Copying exactly, give the lines in the material below from the one with "- While not" to the one with "misidentified as '1').", ends included, and nothing besides.

Start of SOURCE MATERIAL

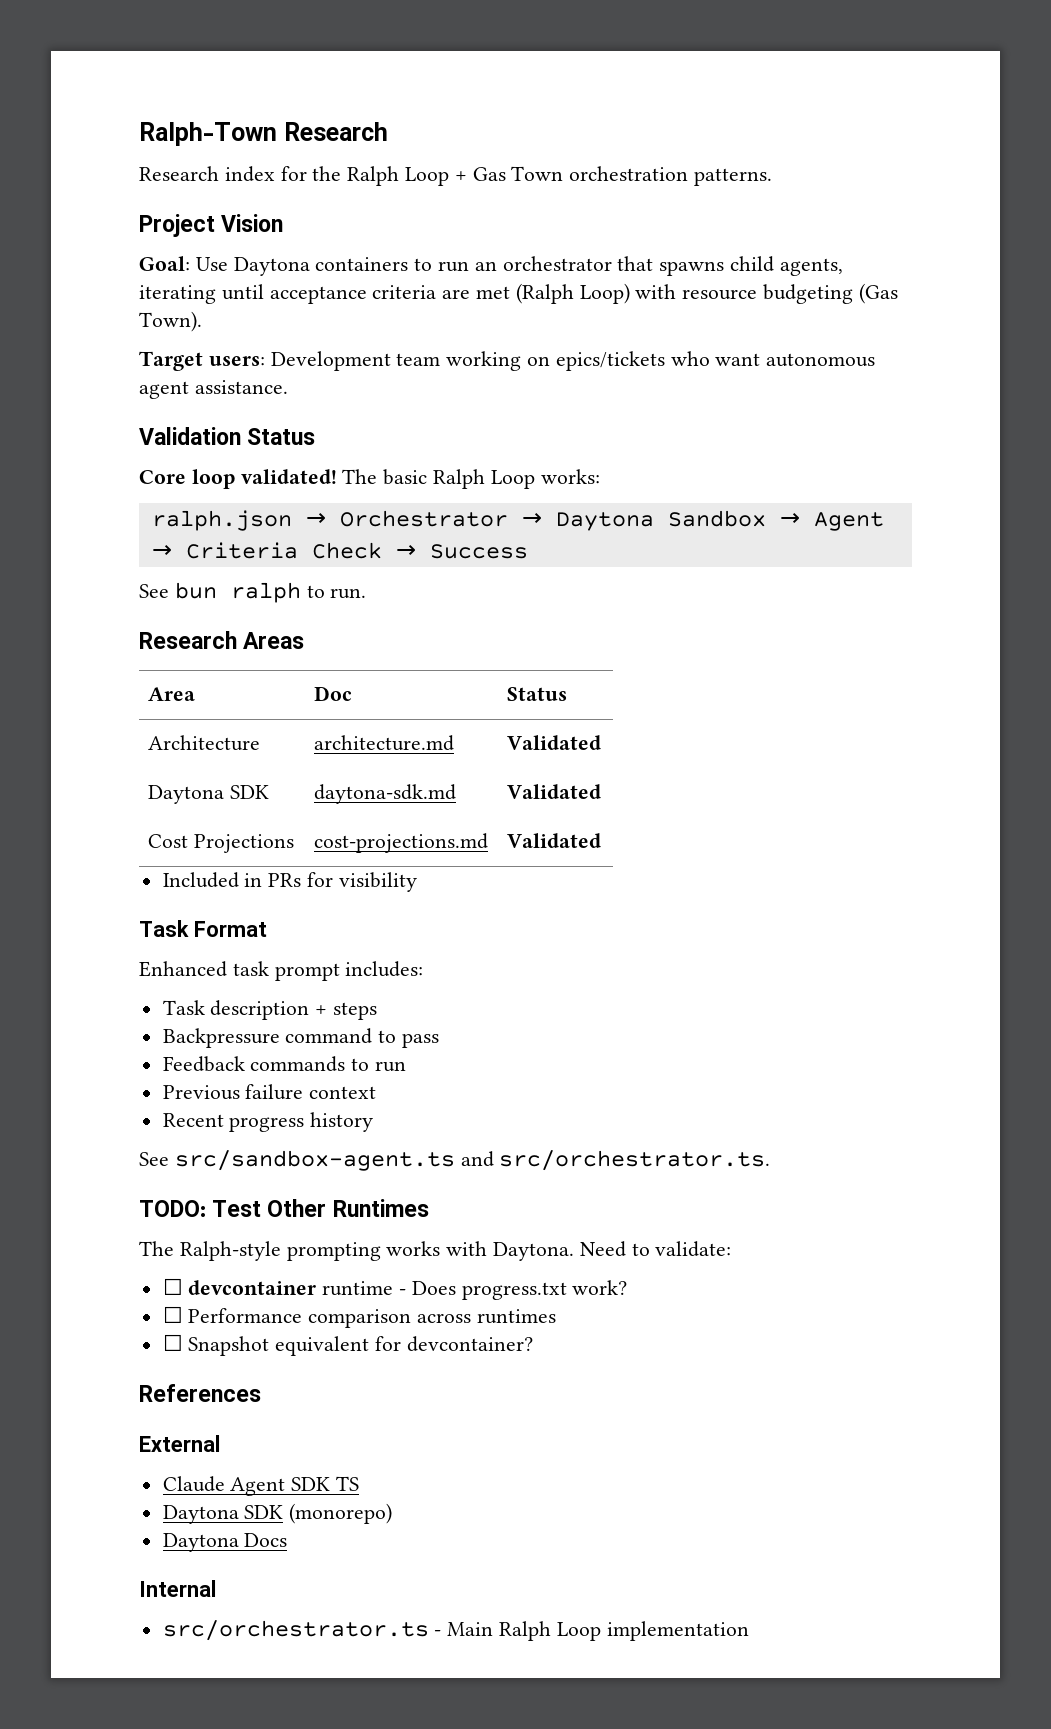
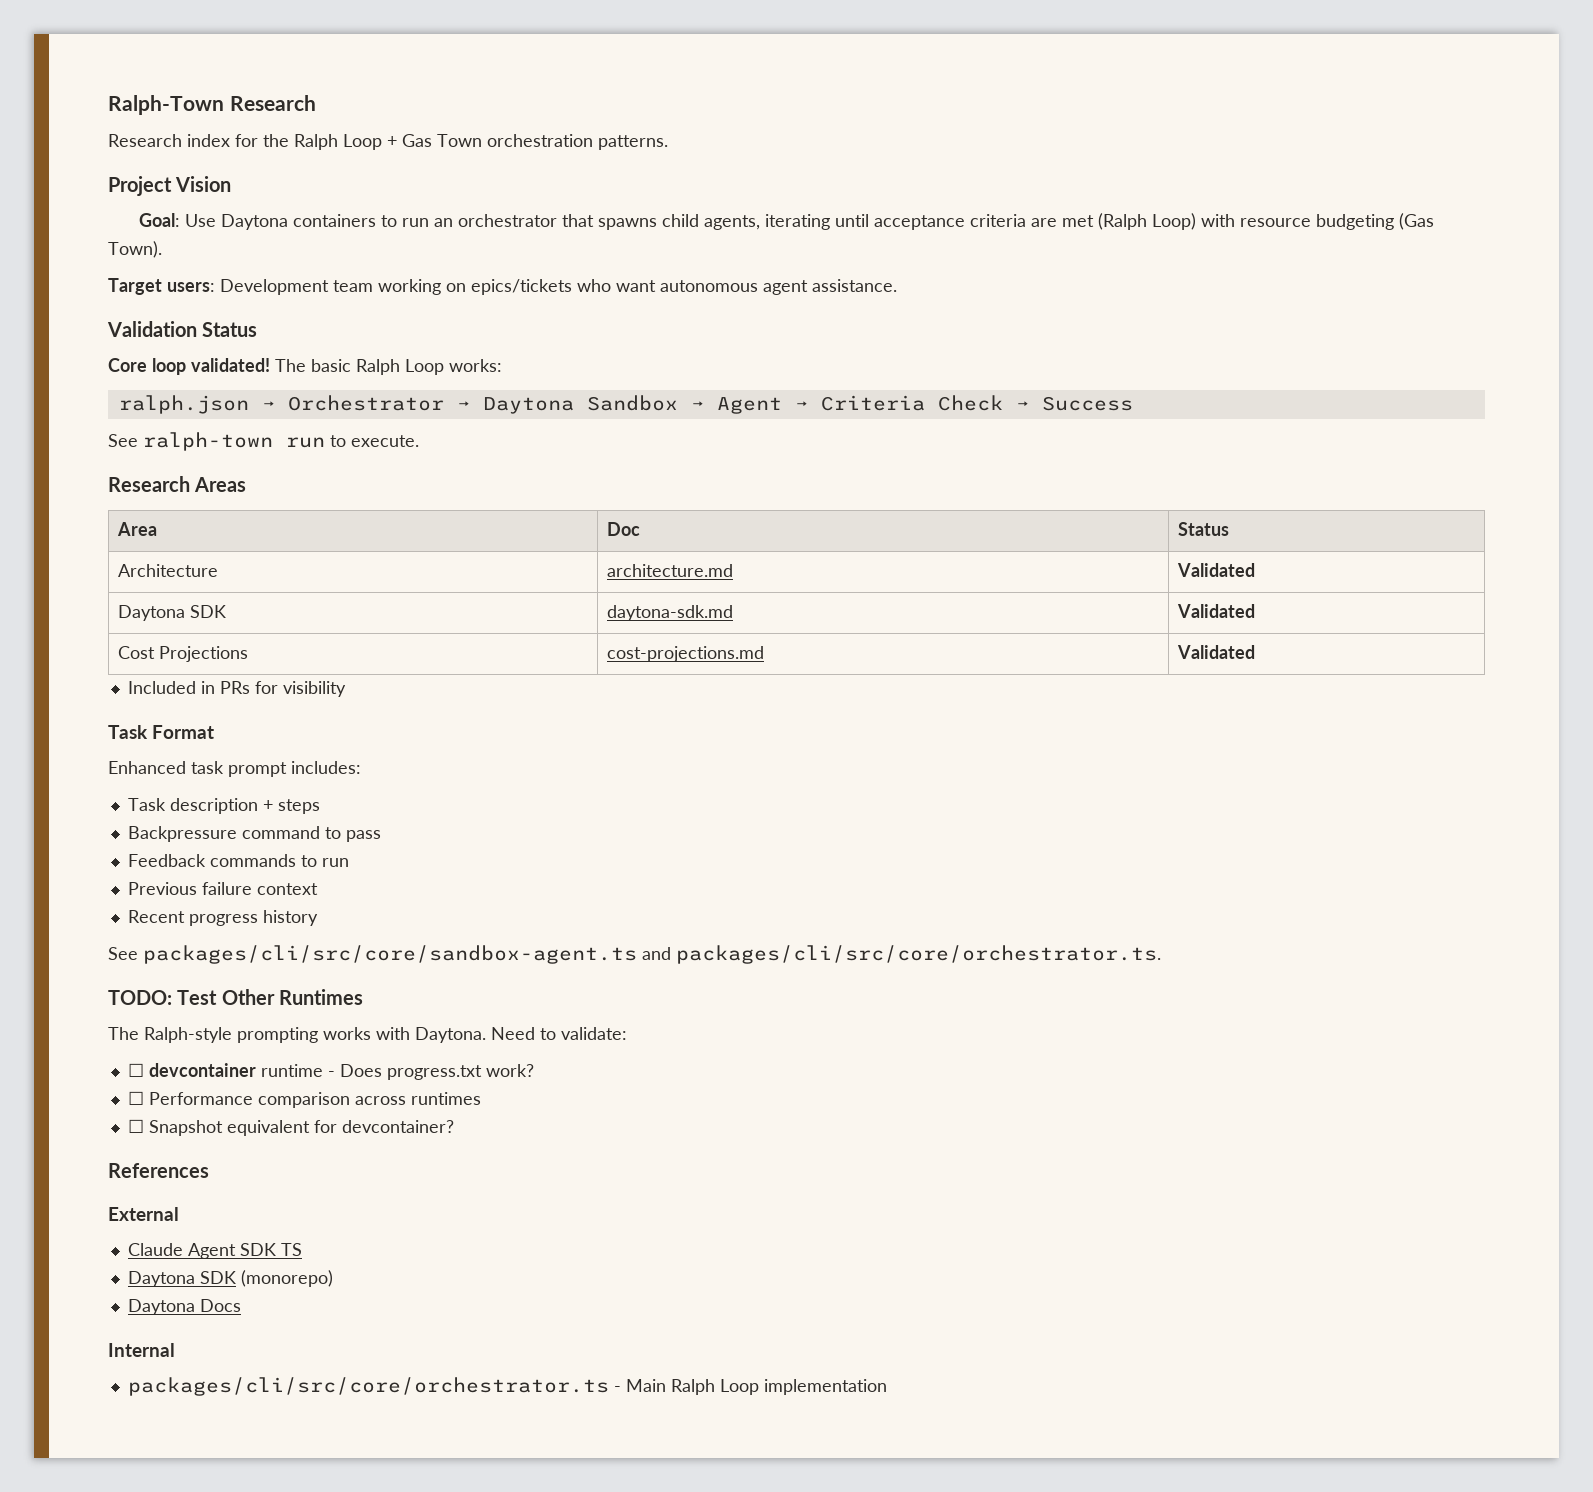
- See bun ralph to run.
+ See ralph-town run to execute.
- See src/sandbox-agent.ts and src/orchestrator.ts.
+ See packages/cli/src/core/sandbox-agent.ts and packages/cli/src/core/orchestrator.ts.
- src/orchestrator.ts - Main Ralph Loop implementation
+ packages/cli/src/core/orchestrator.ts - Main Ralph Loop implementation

End of SOURCE MATERIAL
Start of SOURCE MATERIAL

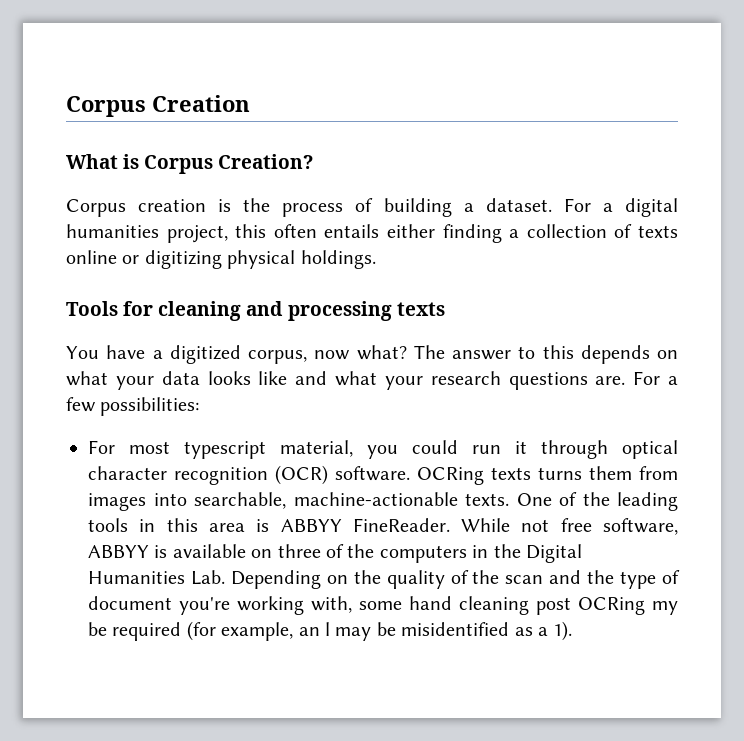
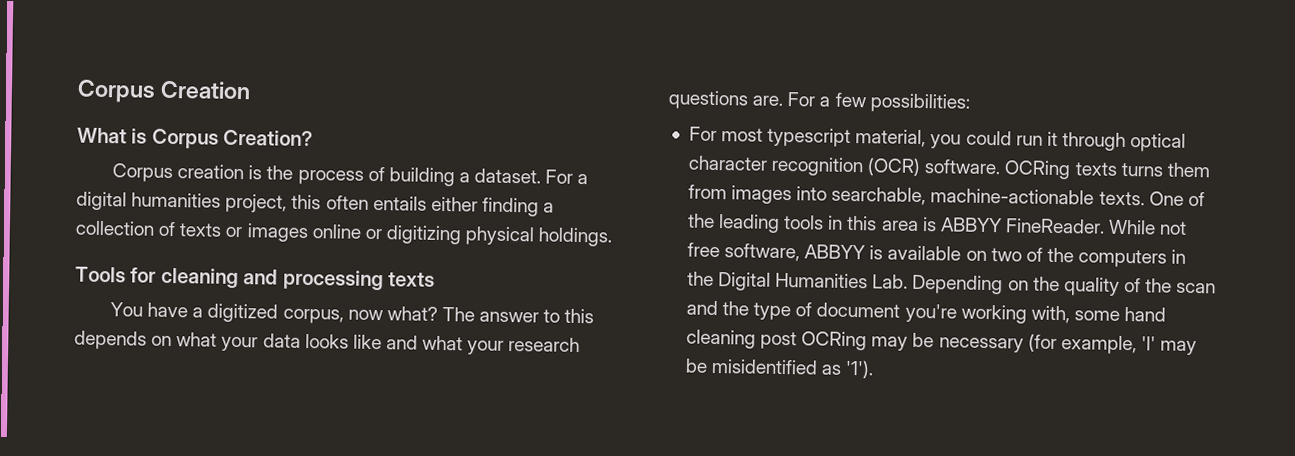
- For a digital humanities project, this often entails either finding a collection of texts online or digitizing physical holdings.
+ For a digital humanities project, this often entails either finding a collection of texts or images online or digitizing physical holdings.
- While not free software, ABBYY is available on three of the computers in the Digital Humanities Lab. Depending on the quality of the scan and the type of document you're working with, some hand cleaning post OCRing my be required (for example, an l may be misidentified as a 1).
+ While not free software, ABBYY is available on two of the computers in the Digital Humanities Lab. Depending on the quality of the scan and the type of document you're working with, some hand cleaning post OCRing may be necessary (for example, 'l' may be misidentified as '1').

End of SOURCE MATERIAL

## SOLUTION FOR THIS TASK
- While not free software, ABBYY is available on three of the computers in the Digital Humanities Lab. Depending on the quality of the scan and the type of document you're working with, some hand cleaning post OCRing my be required (for example, an l may be misidentified as a 1).
+ While not free software, ABBYY is available on two of the computers in the Digital Humanities Lab. Depending on the quality of the scan and the type of document you're working with, some hand cleaning post OCRing may be necessary (for example, 'l' may be misidentified as '1').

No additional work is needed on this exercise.